━━━━━ THE DATA ━━━━━

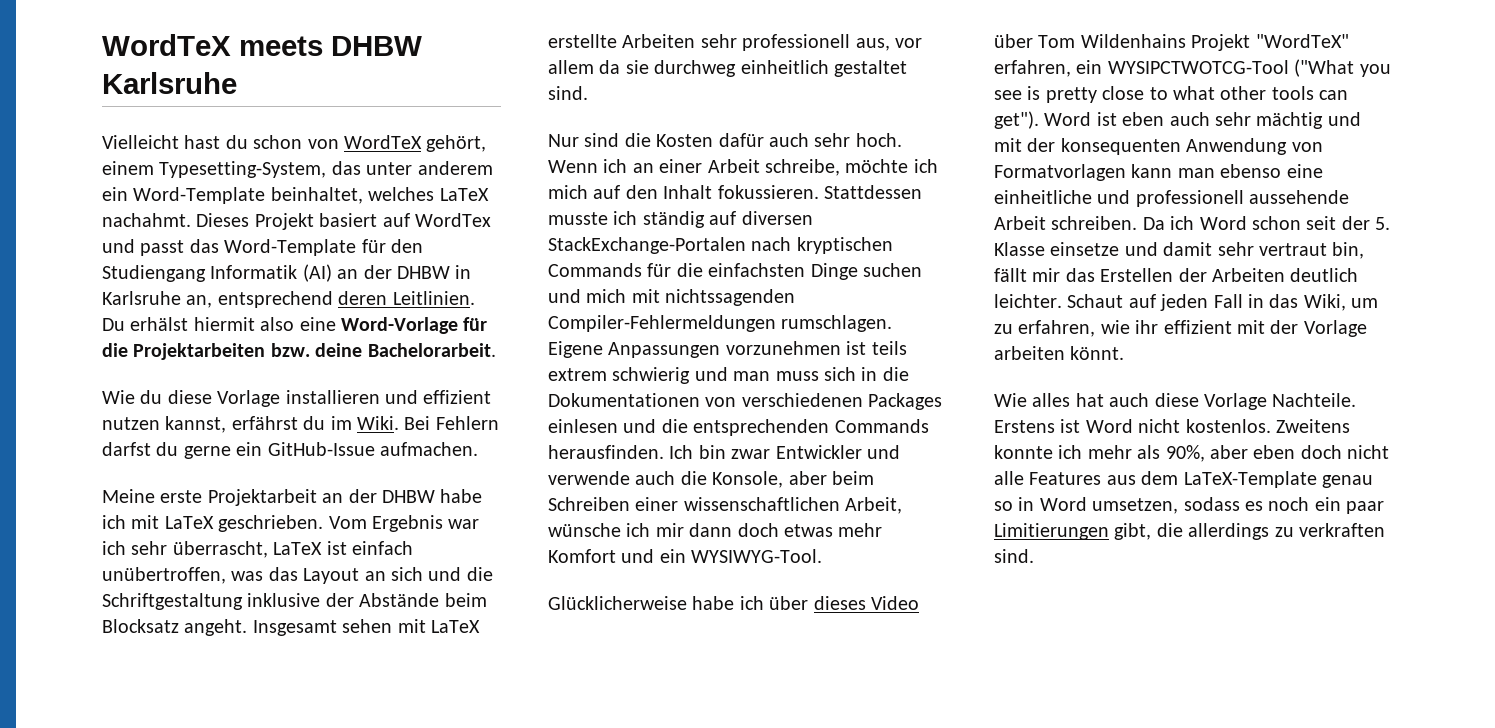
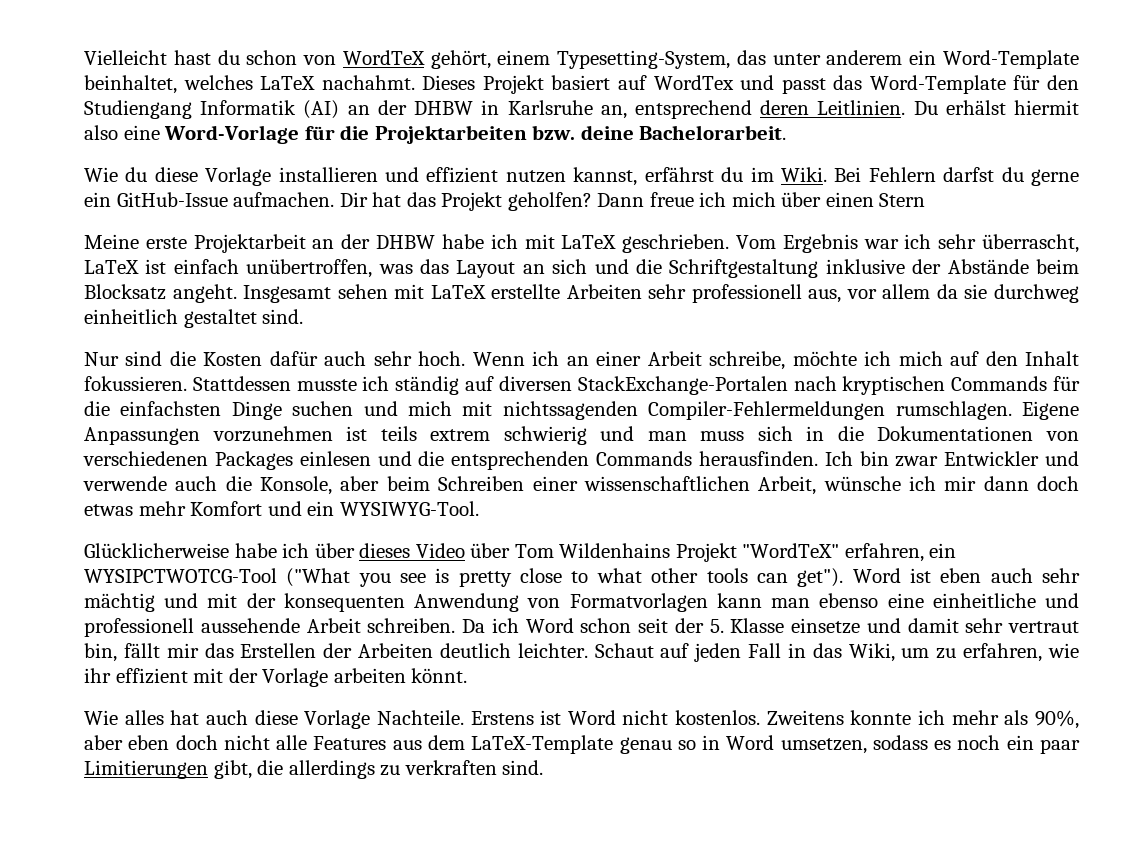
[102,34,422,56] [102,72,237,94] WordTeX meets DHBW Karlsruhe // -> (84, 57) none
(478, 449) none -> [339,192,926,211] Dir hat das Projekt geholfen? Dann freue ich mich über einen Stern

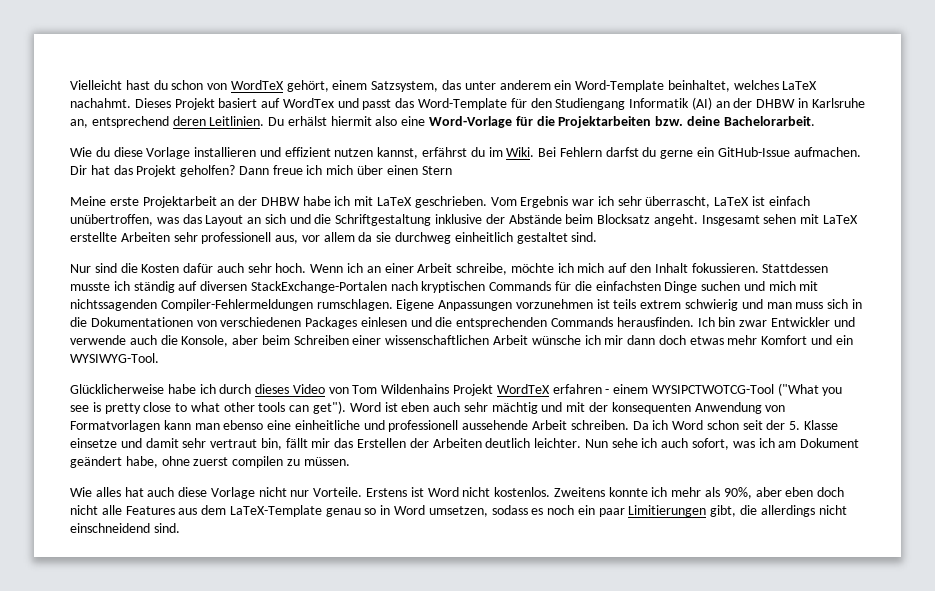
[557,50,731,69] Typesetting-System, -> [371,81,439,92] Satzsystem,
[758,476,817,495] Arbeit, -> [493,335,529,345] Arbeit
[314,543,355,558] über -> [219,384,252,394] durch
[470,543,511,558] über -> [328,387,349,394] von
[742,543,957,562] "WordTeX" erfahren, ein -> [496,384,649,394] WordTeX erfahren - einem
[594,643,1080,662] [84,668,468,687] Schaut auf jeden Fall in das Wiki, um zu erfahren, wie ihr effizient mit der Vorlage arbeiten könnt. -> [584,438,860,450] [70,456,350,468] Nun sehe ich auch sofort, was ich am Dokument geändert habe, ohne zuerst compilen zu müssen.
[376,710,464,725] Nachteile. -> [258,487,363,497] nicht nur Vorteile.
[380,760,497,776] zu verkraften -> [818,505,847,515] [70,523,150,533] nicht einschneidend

━━━━━

## YOUR GOAL
A word-for-word transcription of the listing is needed, minus its images.

## ANSWER TO THIS EXERCISE
[102,34,422,56] [102,72,237,94] WordTeX meets DHBW Karlsruhe // -> (84, 57) none
(478, 449) none -> [339,192,926,211] Dir hat das Projekt geholfen? Dann freue ich mich über einen Stern

[557,50,731,69] Typesetting-System, -> [371,81,439,92] Satzsystem,
[758,476,817,495] Arbeit, -> [493,335,529,345] Arbeit
[314,543,355,558] über -> [219,384,252,394] durch
[470,543,511,558] über -> [328,387,349,394] von
[742,543,957,562] "WordTeX" erfahren, ein -> [496,384,649,394] WordTeX erfahren - einem
[594,643,1080,662] [84,668,468,687] Schaut auf jeden Fall in das Wiki, um zu erfahren, wie ihr effizient mit der Vorlage arbeiten könnt. -> [584,438,860,450] [70,456,350,468] Nun sehe ich auch sofort, was ich am Dokument geändert habe, ohne zuerst compilen zu müssen.
[376,710,464,725] Nachteile. -> [258,487,363,497] nicht nur Vorteile.
[380,760,497,776] zu verkraften -> [818,505,847,515] [70,523,150,533] nicht einschneidend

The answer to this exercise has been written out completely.